While most companies use Threat Intelligence indicator feeds as single blocklists, THREATIQ uses the feeds to learn about the threats. It builds upon the metadata-enriched information to train threat intelligence-based models and calculate risk indicators for several levels of entities, such as IPs, Domains and Networks. THREATIQ applies analytical methods, in order to filter-out unnecessary data noise (incl. false positives) and guarantee an appropriate confidence level for decision-making. The level of trustworthiness and reliability of reported threats is then propagated to the original sources guiding this way the information collection process.

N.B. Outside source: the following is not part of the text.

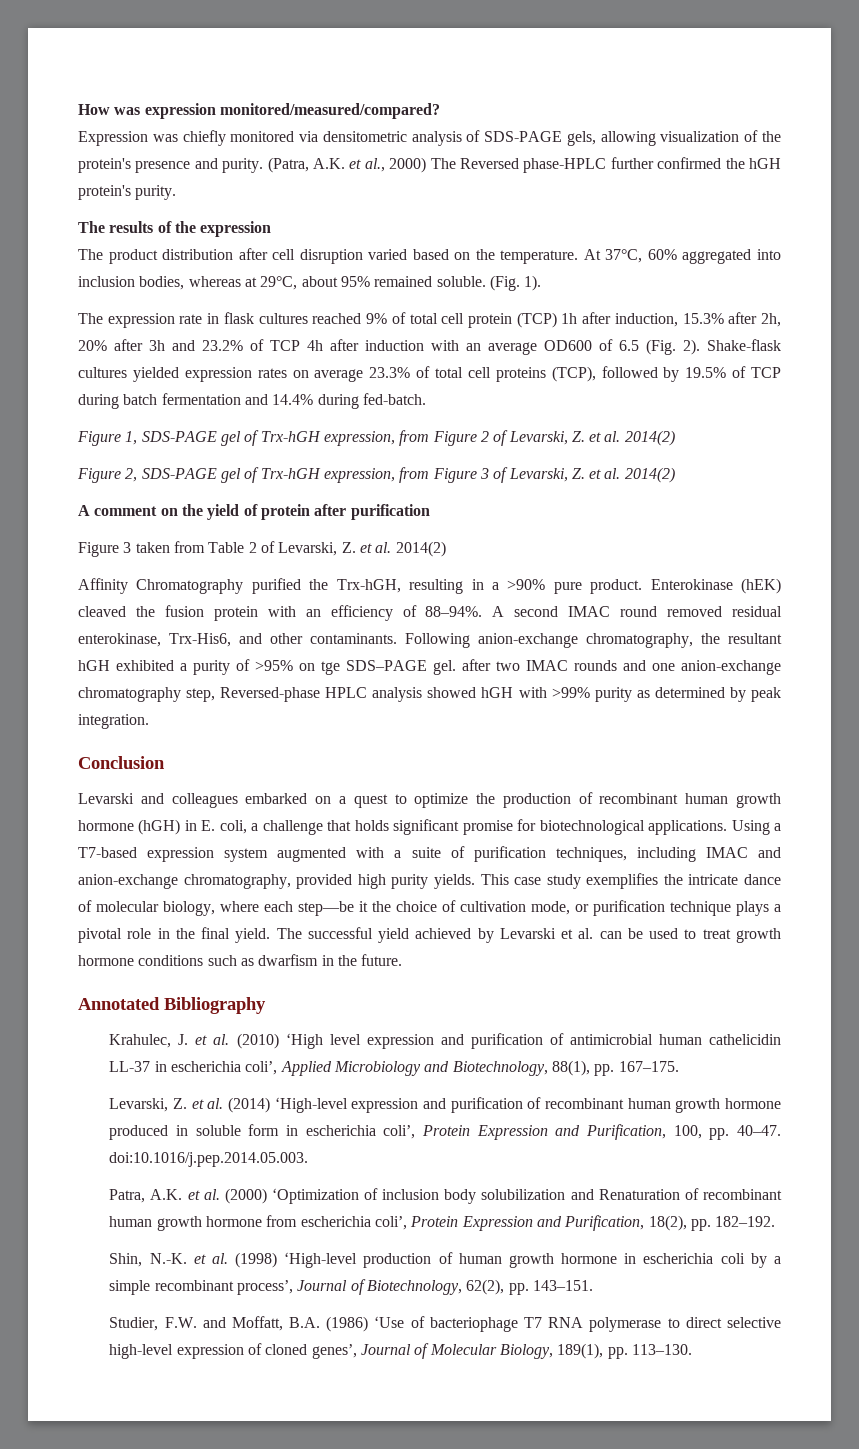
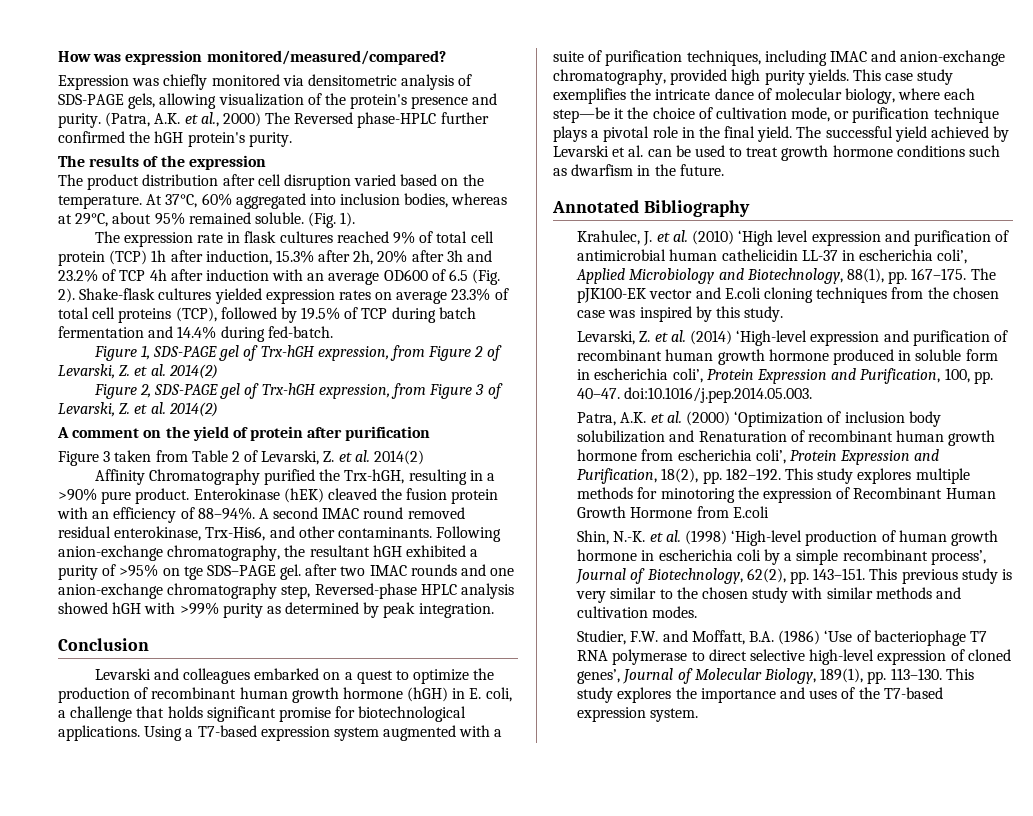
+ The pJK100-EK vector and E.coli cloning techniques from the chosen case was inspired by this study.
+ This study explores multiple methods for minotoring the expression of Recombinant Human Growth Hormone from E.coli
+ This previous study is very similar to the chosen study with similar methods and cultivation modes.
+ This study explores the importance and uses of the T7-based expression system.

THREATIQ extrapolates the knowledge of existing TI feeds taking steps as those taken by experienced analysts. The dynamic nature of threat related data is appropriately modeled taking into account collected historical information. The THREATIQ scoring models include the detection of Dynamically and Algorithmically Generated domains (DGA) while making keeping a low false-positive rate ensuring that domain names from content-delivery networks are excluded.. This operation is based on sophisticated natural language processing techniques utilizing n-grams, entropy-based models and other extracted features. The Ground-truth labeling needed for classifiers training is performed using several sources, including customer logs in a semi-supervised fashion. Non-malicious samples are mostly collected from external sources (incl. High-reputation sites and OpenDNS Random domains).
Entities are clustered utilizing attributes such as proximity and similarity by behavior. These clusters span different facets, including larger networks (e.g. botnets), ISPs and locations. To each cluster, a risk indicator is calculated and assigned, based on the count and features of the malicious members. Initially, each newly-encountered entity inherits the risk indicator of its cluster. A temporal decay scheme is applied to TRIs according to statistically determined parameters approaching a half-life attenuation function. This is based on the assumption that Bad Networks renovate, attackers change ISPs and proxies, while botnets may be shut down or relocate. Finally, THREATDB objects matching with entries in customer logs and confirmed by security devices receive higher scores.